4.2. Particle migration mechanisms Generally, saturation steam could effectively enhance heavy oil recovery, but steam condensate could cause a certain degree of formation damage resulting from some characteristics, such as elevated temperature, high flow rate, low salinity and high caustic concentration. Solid particles are driven by steam and its condensate to migrate in unconsolidated porous media. The particles could plug narrow throats to decrease permeability in porous media. When solid particles migrate in porous media, larger diameter particles directly plug pore-throats to decrease permeability. The particles gradually attach to the surface of pores to decrease pore size, that is, flow resistance of liquid phase increases in porous media (Civan, 2000). Steam condensate, namely, hot alkali solution could cause a series of formation damages, such as rock dissolution, clay expansion, new mineral generation, and tiny fine precipitation. All the damages could seriously decrease the permeability of porous media. Mineral dissolution provides an amount of mobile particles under the elevated temperature and strong caustic conditions. The hydrothermal reactions between formation minerals and steam condensate gradually strengthen as temperature and alkali concentration increase, as shown in the former experiments. The dissolution of rock grains not only decreases particle size, but also sharply increases the quantity of tiny particles. On the one hand, the permeability reduction is caused by clay expansion, clay dispersion, particle migration and blockage; on the other hand, the dissolved minerals begin to precipitate and gather when steam condensate, which contains an amount of mineral components, reaches a colder zone in reservoirs. The hydrothermal reactions could cause the dissolution of dolomite and kaolinite and the generation of new minerals, such as cubicite, calcspar, montmorillonite, chlorite and etc., as shown in Fig. 9. The new minerals cover the surface of pores or plugged the throats of porous media to sharply decrease permeability (Reed, 1980; Amaefule et al., 1984; Bennion and Thomas, 1992; Hajdo and Clayton, 1994; Fan et al., 2002).

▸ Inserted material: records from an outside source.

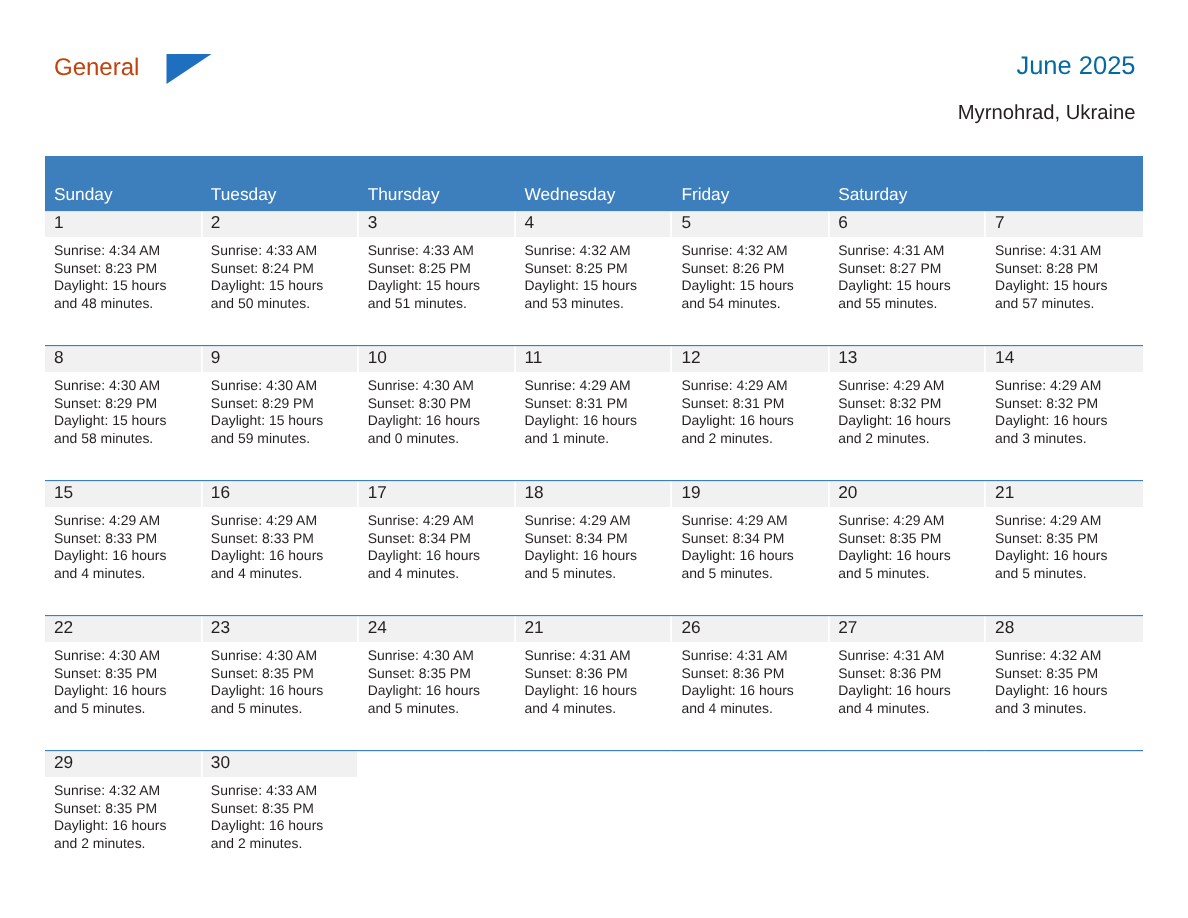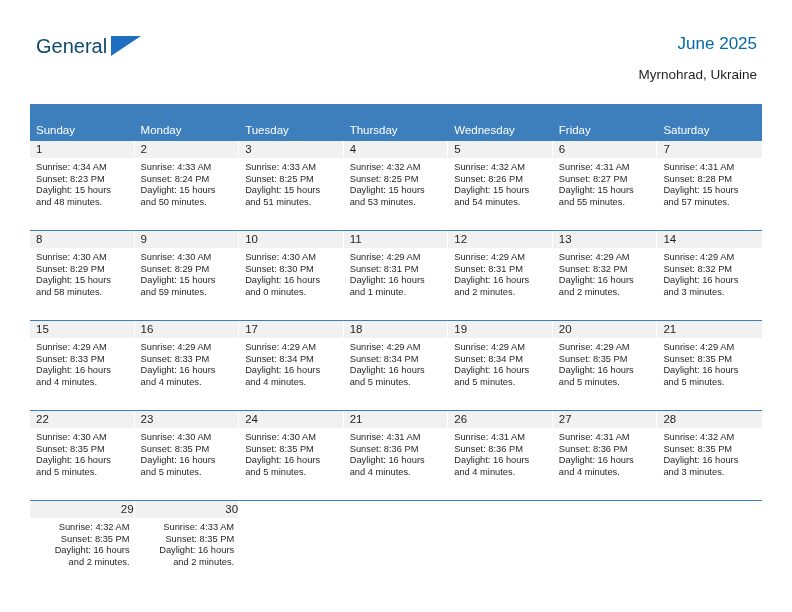--- a/index.html
+++ b/index.html
@@ -37,10 +37,10 @@
   .brand-row1 {
     position: relative;
     display: block;
-    font-size: 20px;
+    font-size: 16px;
     line-height: 26px;
     font-weight: 400;
-    color: #0c4a6e;
+    color: #c2410c;
     letter-spacing: 0px;
     white-space: nowrap;
   }

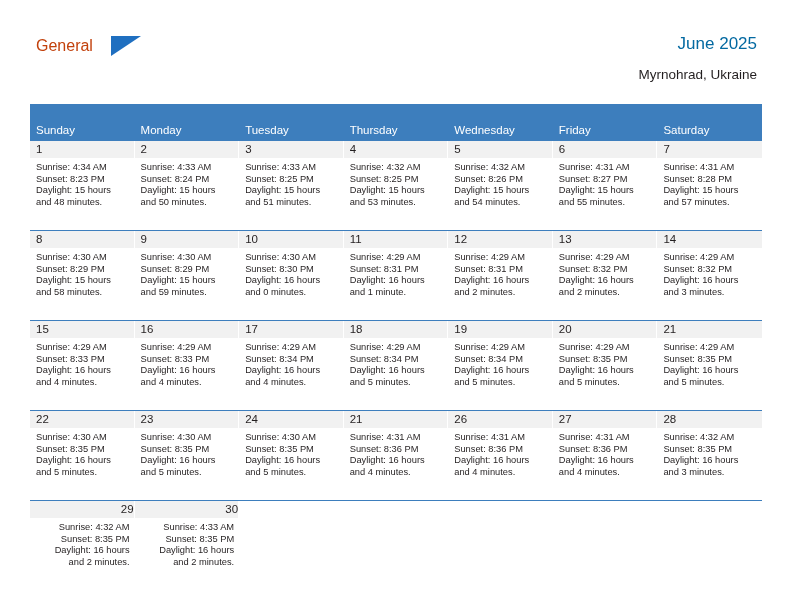--- a/index.html
+++ b/index.html
@@ -171,7 +171,6 @@
   <div class="calendar">
     <div class="weekday-row" id="weekday-row">
         <div class="weekday-cell">Sunday</div>
-        <div class="weekday-cell">Monday</div>
         <div class="weekday-cell">Tuesday</div>
         <div class="weekday-cell">Thursday</div>
         <div class="weekday-cell">Wednesday</div>

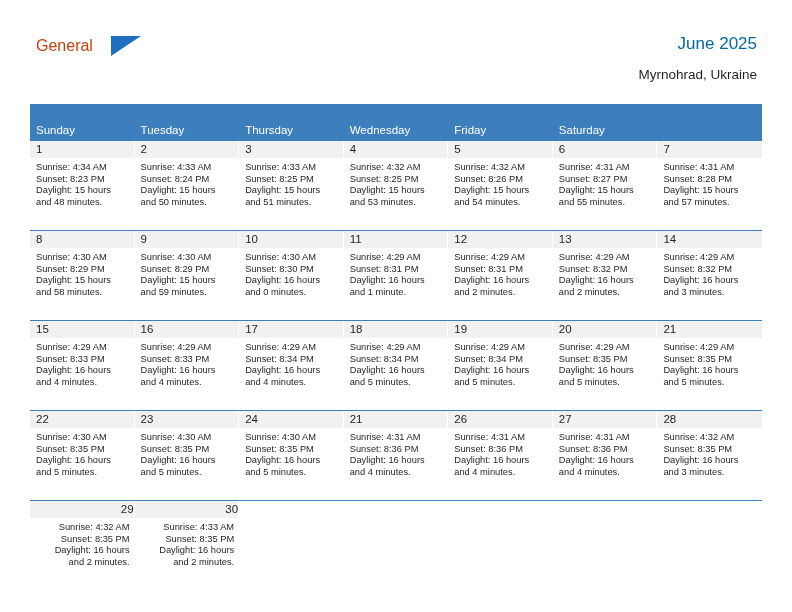--- a/index.html
+++ b/index.html
@@ -116,7 +116,7 @@
     border-top: 1.4px solid #3d7ebd;
     height: 90px;
   }
-  .week-row.last { height: 88px; text-align: right; }
+  .week-row.last { height: 88px; }
 
   .day-cell {
     width: 104.57px;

5. Conclusions In unconsolidated porous media, permeability reduction gradually increased as temperature increased during steam injection, especially when it was over 150 1C. At the same temperature, permeability damage sharply increased as pH level increased. The permeability was reduced to 43.52% and the restoration degree was only 66.32% at 200 1C when the alkali solution was injected into unconsolidated porous media. During steam injection, amount of solid particles followed with steam and its condensate at elevated temperature and high flow rate in heavy oil reservoirs. The mobile solid particles plugged the narrow throats or precipitated on the surface of pores to cause
permeability reduction. Meanwhile, a series of hydrothermal reactions occurred under the elevated temperature and strong alkali conditions. Steam condensate not only caused clay expansion, but also accelerated the dissolution and generation of minerals, which could provide amount of mobile particles resulting in extremely serious formation damage.